Task directions: In the entries below, count the lines that hold the string "stroke" and state only that count.

○ ○ ○ ○

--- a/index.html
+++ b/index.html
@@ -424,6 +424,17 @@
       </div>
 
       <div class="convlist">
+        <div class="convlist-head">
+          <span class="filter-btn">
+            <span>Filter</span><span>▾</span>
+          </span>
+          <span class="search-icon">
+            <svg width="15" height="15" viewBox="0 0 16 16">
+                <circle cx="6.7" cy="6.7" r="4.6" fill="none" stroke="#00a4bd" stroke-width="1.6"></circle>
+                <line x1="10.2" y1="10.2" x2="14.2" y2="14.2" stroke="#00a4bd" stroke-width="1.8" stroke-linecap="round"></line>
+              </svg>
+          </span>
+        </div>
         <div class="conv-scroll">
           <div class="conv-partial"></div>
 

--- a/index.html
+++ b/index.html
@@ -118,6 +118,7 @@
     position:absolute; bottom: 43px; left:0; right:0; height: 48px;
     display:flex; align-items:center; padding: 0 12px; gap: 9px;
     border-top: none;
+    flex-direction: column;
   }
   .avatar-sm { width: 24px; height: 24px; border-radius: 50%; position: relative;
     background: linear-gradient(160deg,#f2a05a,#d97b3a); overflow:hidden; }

○ ○ ○ ○

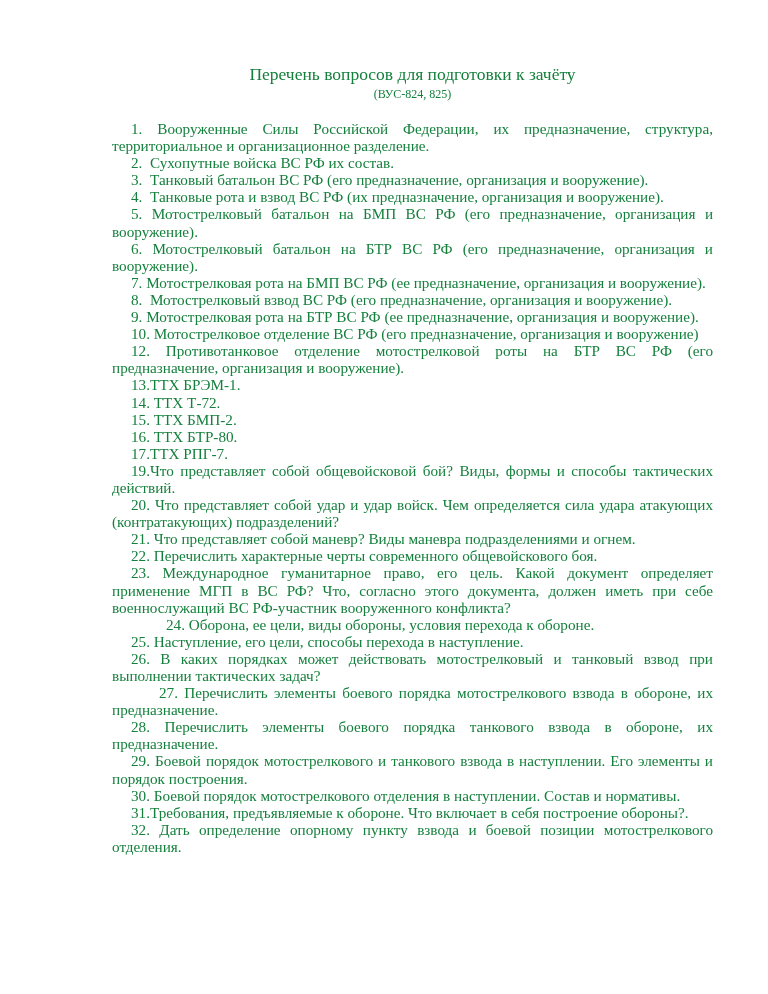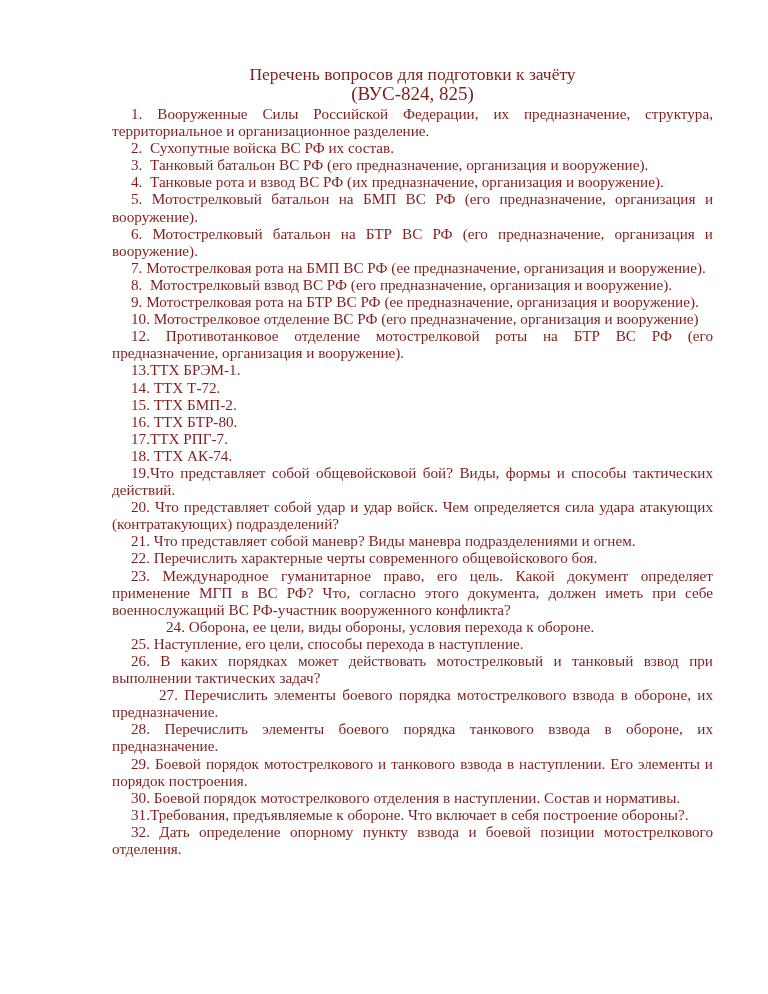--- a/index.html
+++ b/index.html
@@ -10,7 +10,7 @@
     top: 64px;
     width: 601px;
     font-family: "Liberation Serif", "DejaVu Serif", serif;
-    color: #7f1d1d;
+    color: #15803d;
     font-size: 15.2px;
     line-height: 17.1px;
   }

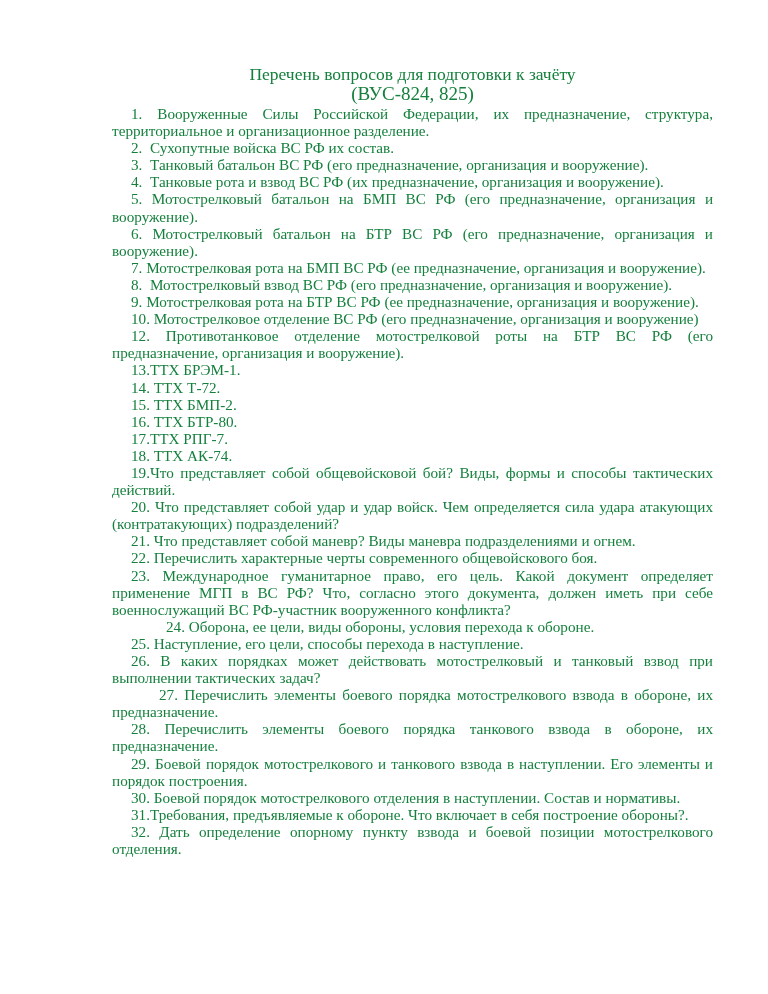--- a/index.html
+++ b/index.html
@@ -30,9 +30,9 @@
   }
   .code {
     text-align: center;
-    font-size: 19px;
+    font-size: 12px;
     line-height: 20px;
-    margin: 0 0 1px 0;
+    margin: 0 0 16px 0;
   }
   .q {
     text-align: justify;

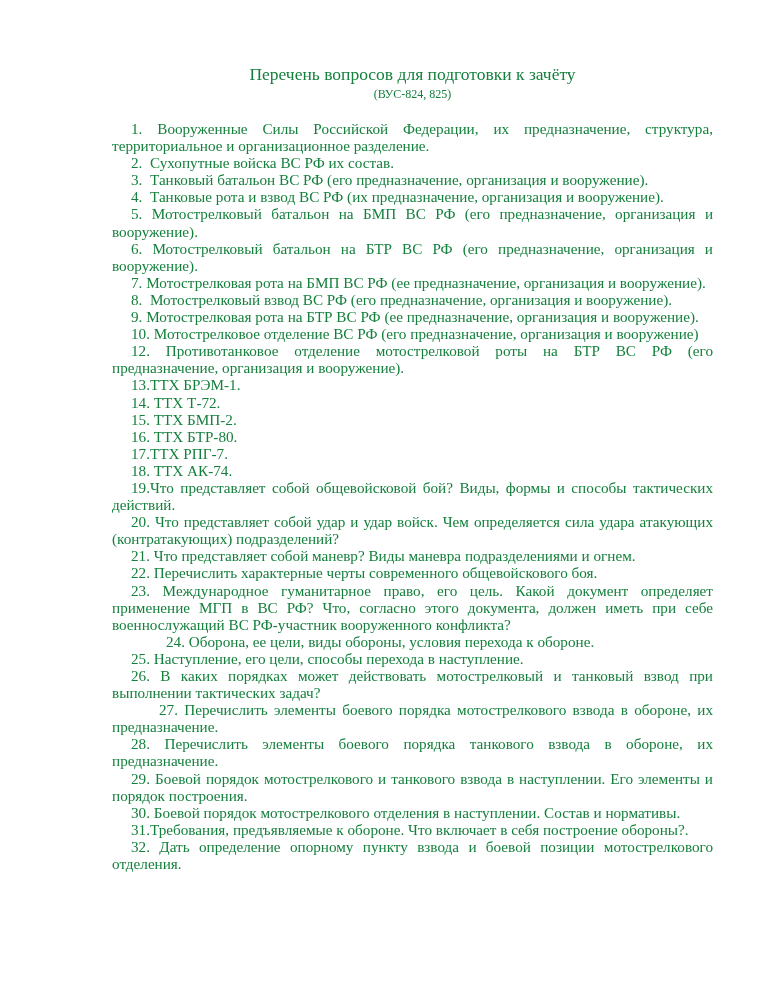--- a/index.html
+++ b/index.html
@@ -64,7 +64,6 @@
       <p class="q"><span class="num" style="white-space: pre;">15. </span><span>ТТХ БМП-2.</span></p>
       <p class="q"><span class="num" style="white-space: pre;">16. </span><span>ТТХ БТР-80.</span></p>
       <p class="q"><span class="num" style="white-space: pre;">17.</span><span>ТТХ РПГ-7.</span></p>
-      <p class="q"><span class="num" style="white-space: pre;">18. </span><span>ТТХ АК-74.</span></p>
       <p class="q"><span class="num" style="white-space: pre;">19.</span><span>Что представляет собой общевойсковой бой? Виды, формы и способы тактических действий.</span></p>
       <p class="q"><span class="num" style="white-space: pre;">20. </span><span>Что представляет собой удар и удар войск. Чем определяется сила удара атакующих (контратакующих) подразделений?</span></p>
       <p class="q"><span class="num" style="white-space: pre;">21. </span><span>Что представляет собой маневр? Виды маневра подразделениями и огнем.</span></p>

○ ○ ○ ○

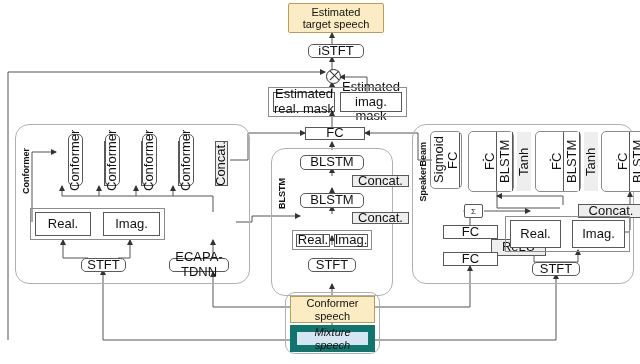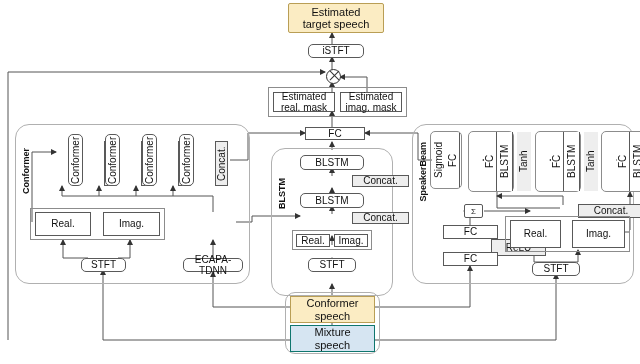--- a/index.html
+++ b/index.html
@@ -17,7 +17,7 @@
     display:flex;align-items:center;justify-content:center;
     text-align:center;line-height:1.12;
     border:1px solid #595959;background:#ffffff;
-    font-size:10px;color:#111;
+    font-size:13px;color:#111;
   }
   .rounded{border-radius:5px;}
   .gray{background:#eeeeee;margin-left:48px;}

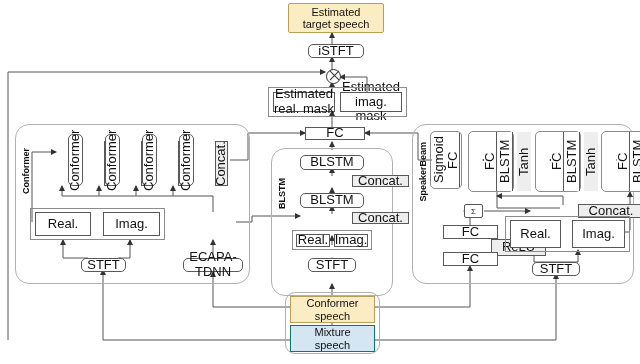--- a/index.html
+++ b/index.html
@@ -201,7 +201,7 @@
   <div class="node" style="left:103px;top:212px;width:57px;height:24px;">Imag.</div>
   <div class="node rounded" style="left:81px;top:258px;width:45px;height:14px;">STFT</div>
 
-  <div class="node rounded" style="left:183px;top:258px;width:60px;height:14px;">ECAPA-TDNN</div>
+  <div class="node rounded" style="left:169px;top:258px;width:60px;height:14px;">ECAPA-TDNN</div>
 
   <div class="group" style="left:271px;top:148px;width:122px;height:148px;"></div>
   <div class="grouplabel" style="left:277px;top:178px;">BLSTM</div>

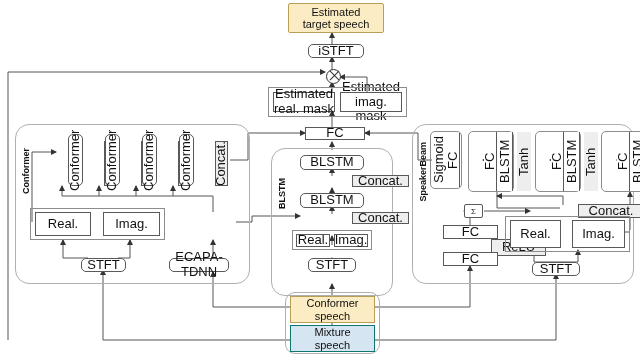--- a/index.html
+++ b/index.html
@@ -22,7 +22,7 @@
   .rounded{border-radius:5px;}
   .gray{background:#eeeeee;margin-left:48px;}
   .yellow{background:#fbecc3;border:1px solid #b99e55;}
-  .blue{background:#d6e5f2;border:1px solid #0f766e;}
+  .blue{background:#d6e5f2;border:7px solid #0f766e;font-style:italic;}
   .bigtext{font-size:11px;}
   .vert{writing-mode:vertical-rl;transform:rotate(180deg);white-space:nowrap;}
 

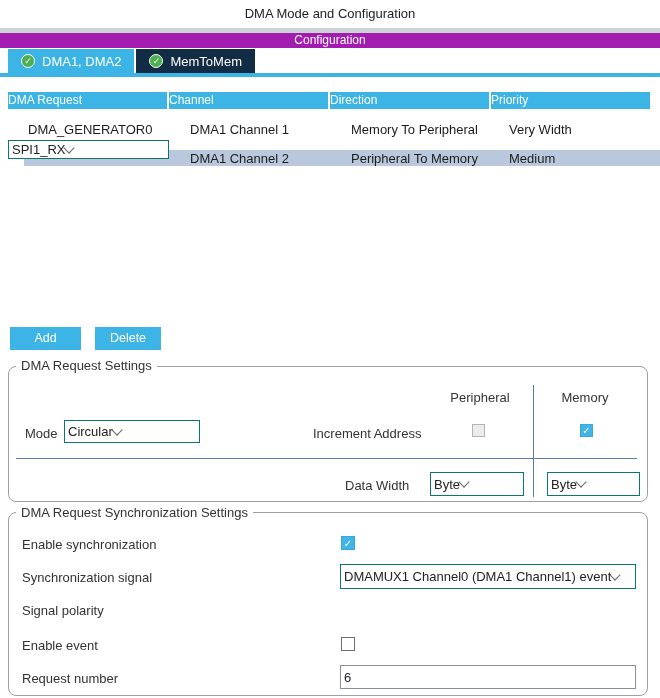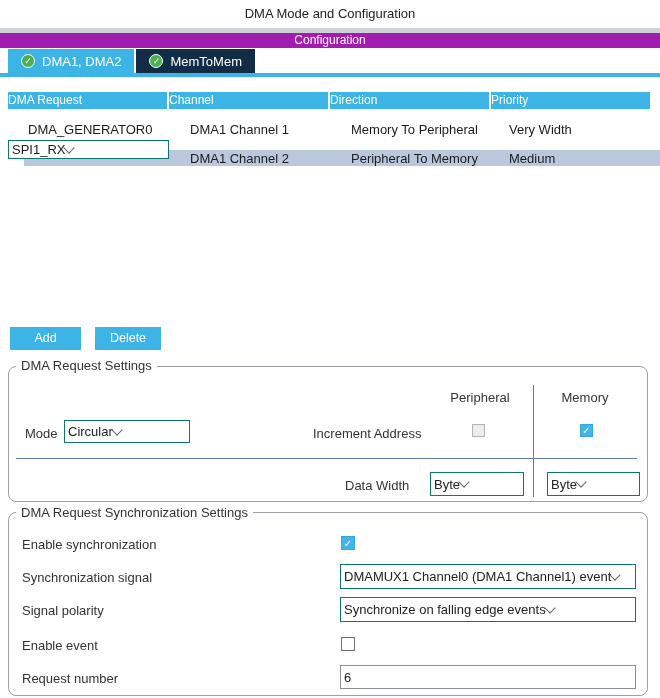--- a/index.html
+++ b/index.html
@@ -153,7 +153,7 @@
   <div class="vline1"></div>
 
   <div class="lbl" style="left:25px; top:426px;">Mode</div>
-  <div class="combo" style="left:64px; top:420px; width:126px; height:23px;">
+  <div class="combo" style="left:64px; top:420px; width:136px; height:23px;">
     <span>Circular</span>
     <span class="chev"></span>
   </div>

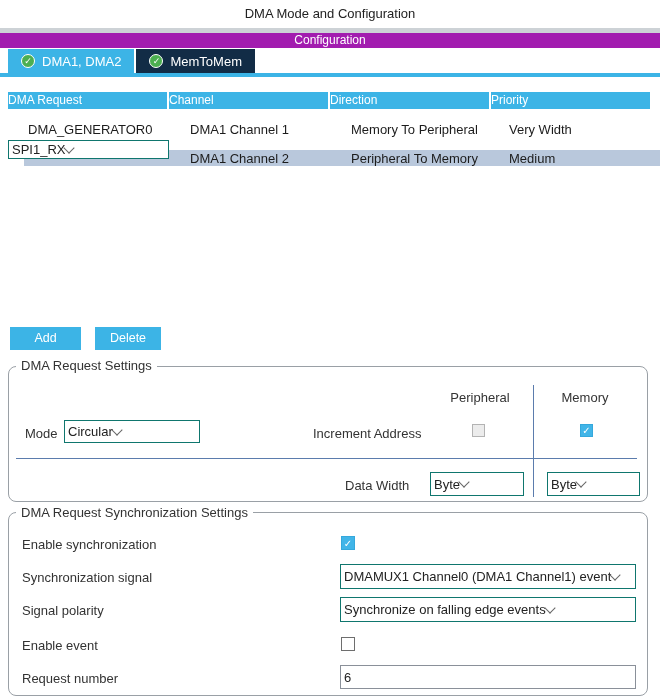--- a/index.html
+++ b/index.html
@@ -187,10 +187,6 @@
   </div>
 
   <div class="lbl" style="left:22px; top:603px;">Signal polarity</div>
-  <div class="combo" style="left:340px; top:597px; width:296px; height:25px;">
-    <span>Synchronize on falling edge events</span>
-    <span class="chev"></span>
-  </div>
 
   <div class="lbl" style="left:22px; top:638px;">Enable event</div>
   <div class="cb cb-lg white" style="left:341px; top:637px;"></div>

○ ○ ○ ○

Written response: 2